Em 1974 a múmia foi radiografada. Naquela época os médicos sugeriram que a múmia tinha aproximadamente 1,80 m de altura, que sua idade estaria entre 20 a 50 anos ao morrer, e que seu esqueleto poderia ter sido compactado para se ajustar ao sarcófago. O crânio não foi envolto em bandagens nem preso ao corpo e seu osso maxilar inferior estava faltando. Em 2000 novas radiografias revelaram um osso maxilar perto do ombro e outras desordens entre os ossos. Em 2007 uma pesquisadora descobriu que a múmia é masculina, com idade entre 30 a 35 anos ao falecer, e que deve ter vivido no período da XXII dinastia (c. 945 a 712 a.C.). Em 2009 se detectou que o maxilar estava partido em três pedaços, mas alguns dos dentes ainda estão intactos.

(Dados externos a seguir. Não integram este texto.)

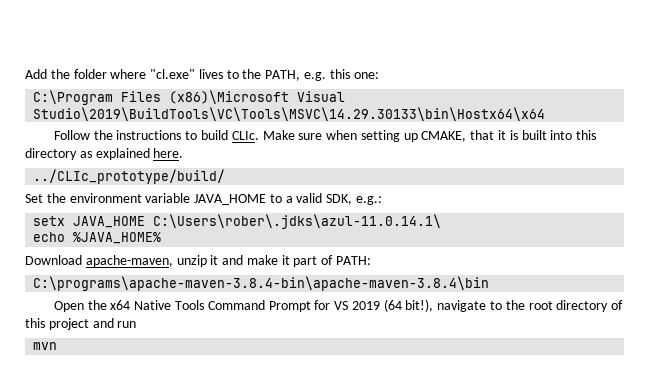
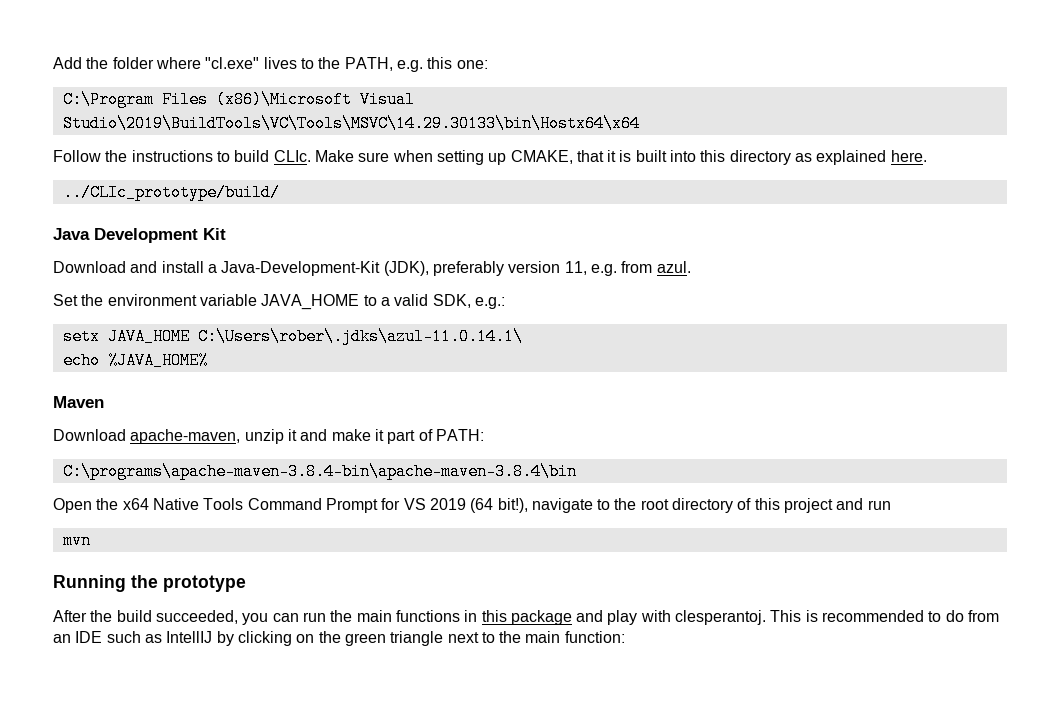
(226, 176) none -> [53,228,226,243] [53,261,691,276] // Java Development Kit // Download and install a Java-Development-Kit (JDK), preferably version 11, e.g. from azul.
(162, 238) none -> [53,396,104,408] // Maven
(58, 346) none -> [53,575,246,592] [53,610,1000,625] [53,631,625,646] // Running the prototype // After the build succeeded, you can run the main functions in this package and play with clesperantoj. This is recommended to do from an IDE such as IntellIJ by clicking on the green triangle next to the main function:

Medidas e fotografias do crânio e do osso maxilar da múmia foram usadas para criar uma réplica que serviu como base sobre a qual foram espalhadas camadas de barro para formar as feições do indivíduo. Pinos foram fixados em pontos determinados permitindo estabelecer corretamente as espessuras da camada de barro na simulação da profundidade da pele, músculos e cartilagens. A parte posterior do crânio parece excessivamente alongada pelos padrões atuais. Uma curiosidade sobre a reconstituição é que foi permitido que o público assistisse o trabalho de Brenda Robertson Stewart, a artista forense que o realizou. A tarefa durou quatro dias e os espectadores podiam fazer perguntas. Como a múmia não tinha nome, foi batizada de Men-ka-ef que significa sua alma é perpétua, Parece um nome perfeito.